The "classical" macrophage marker CD68 is strongly expressed in primary human fibroblasts

Abstract

AIM: Monoclonal antibodies against the human homologue of mouse macrosialin, CD68, are generally commercialized as markers for human monocytes and macrophages. Indeed, CD68 is considered as a selective marker for human myeloid cells, although several previous immunohistochemical studies indicate that some antibody clones also react with other hematopoietic and non-hematopoietic cell types. The aim of our study was to verify these observations and to evaluate the reliability of CD68 as a macrophage marker.
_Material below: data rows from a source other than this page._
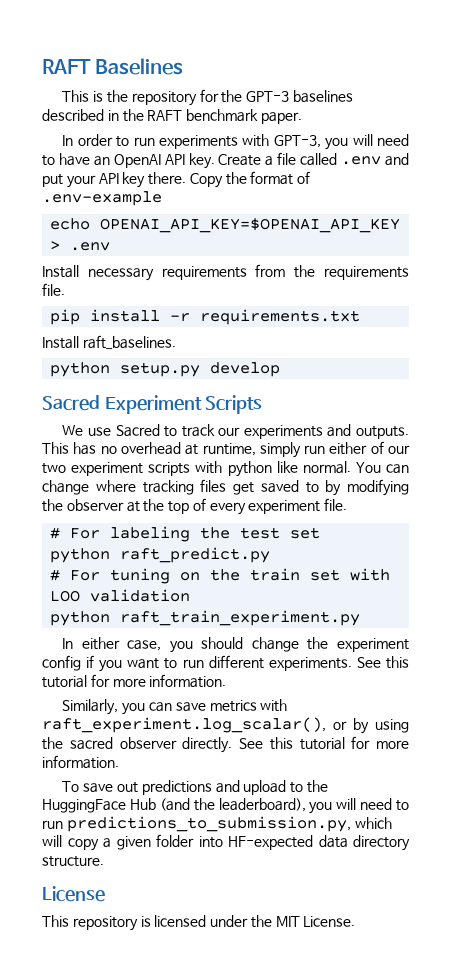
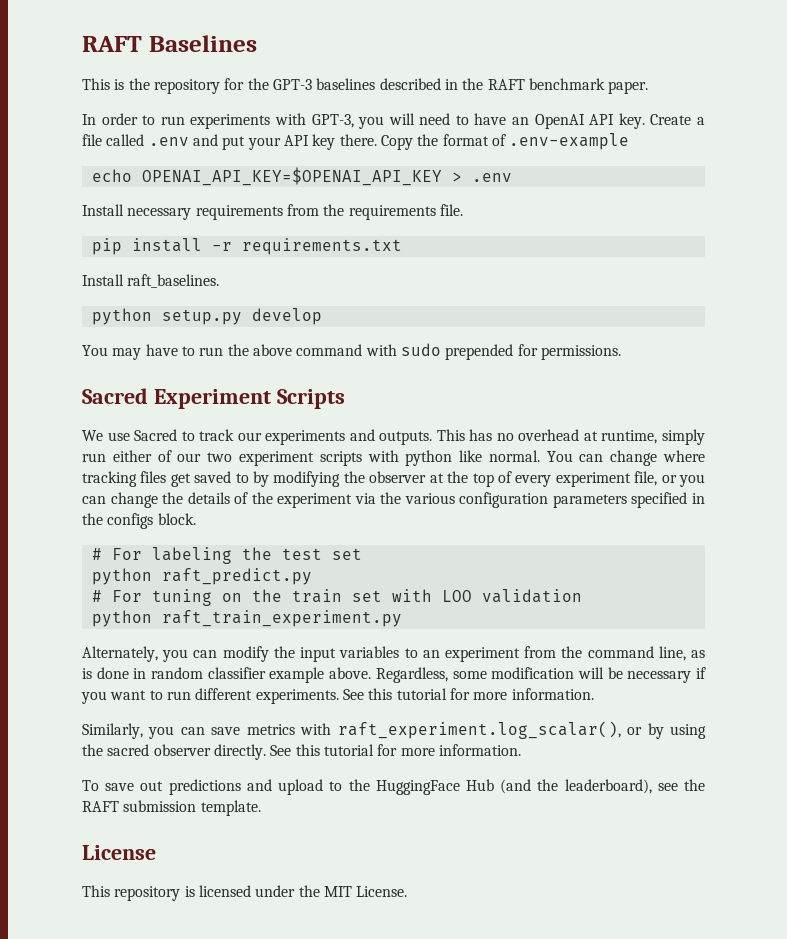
+ You may have to run the above command with sudo prepended for permissions.
- You can change where tracking files get saved to by modifying the observer at the top of every experiment file.
+ You can change where tracking files get saved to by modifying the observer at the top of every experiment file, or you can change the details of the experiment via the various configuration parameters specified in the configs block.
- In either case, you should change the experiment config if you want to run different experiments.
+ Alternately, you can modify the input variables to an experiment from the command line, as is done in random classifier example above. Regardless, some modification will be necessary if you want to run different experiments.
- To save out predictions and upload to the HuggingFace Hub (and the leaderboard), you will need to run predictions_to_submission.py, which will copy a given folder into HF-expected data directory structure.
+ To save out predictions and upload to the HuggingFace Hub (and the leaderboard), see the RAFT submission template.

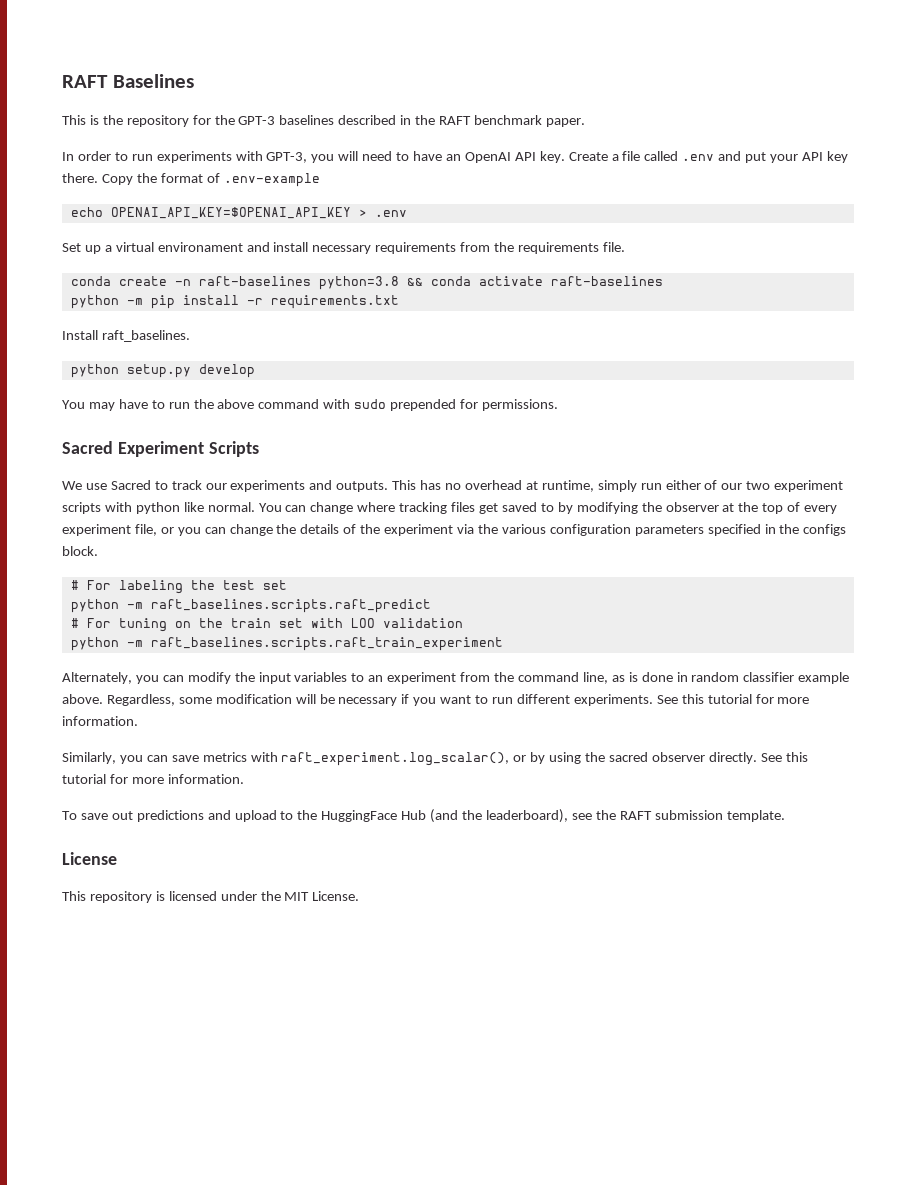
- Install necessary requirements from the requirements file.
+ Set up a virtual environament and install necessary requirements from the requirements file.
- pip install -r requirements.txt
+ conda create -n raft-baselines python=3.8 && conda activate raft-baselines
+ python -m pip install -r requirements.txt
- python raft_predict.py
+ python -m raft_baselines.scripts.raft_predict
- python raft_train_experiment.py
+ python -m raft_baselines.scripts.raft_train_experiment

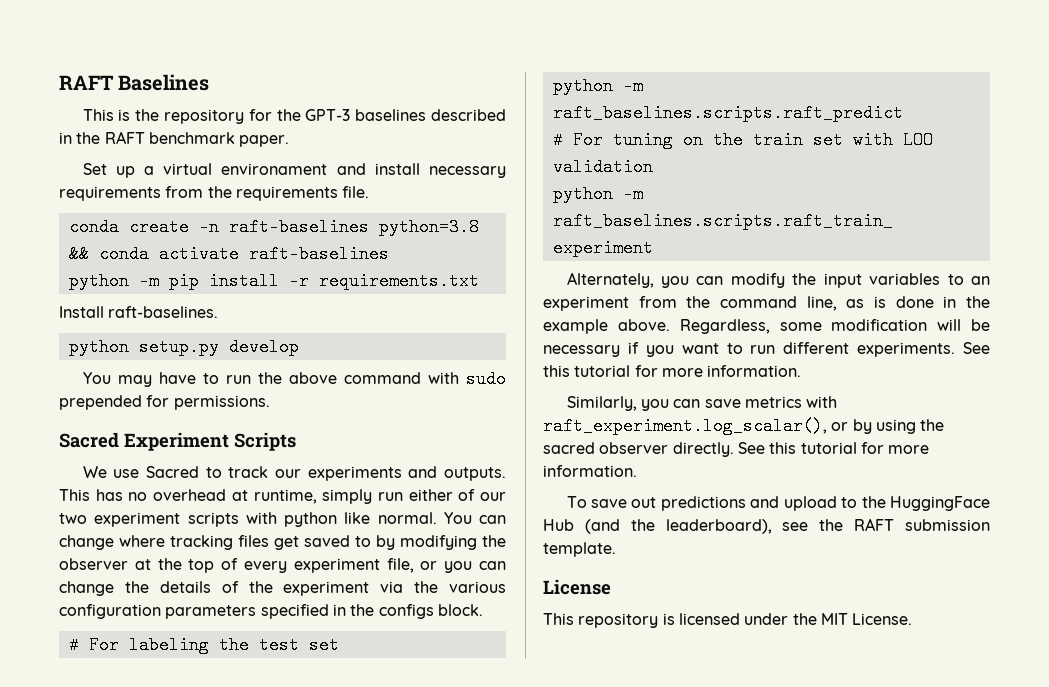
- In order to run experiments with GPT-3, you will need to have an OpenAI API key. Create a file called .env and put your API key there. Copy the format of .env-example
- echo OPENAI_API_KEY=$OPENAI_API_KEY > .env
- Install raft_baselines.
+ Install raft-baselines.
- Alternately, you can modify the input variables to an experiment from the command line, as is done in random classifier example above.
+ Alternately, you can modify the input variables to an experiment from the command line, as is done in the example above.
METHODS: We investigated protein and RNA expression of CD68 in various fibroblast types and carcinoma cell lines as compared to monocytes and macrophages using immunohistochemistry, flow cytometry, and specific RT-PCR. Different monoclonal antibody clones against CD68 were applied including KP-1 and EBM11. RESULTS: As expected, the intensity of immunohistochemical and flow cytometric CD68 staining was dependent on both the antibody clone and the fixation procedure. However, fibroblasts isolated from normal skin, normal breast, breast tumor tissue, and osteoarthritis synovia clearly expressed CD68 protein at levels comparable to macrophages. The specificity of CD68 expression in fibroblasts was verified by RT-PCR which also showed some tumor cell types to express CD68 mRNA. CONCLUSION: Our findings clearly demonstrate that the expression of CD68 is not restricted to the macrophage lineage. This is highly relevant for experimental and diagnostic purposes, since anti CD68 antibodies cannot be accepted without reservations for the discrimination of myeloid cells and fibroblasts even in paraffin sections after formalin fixation.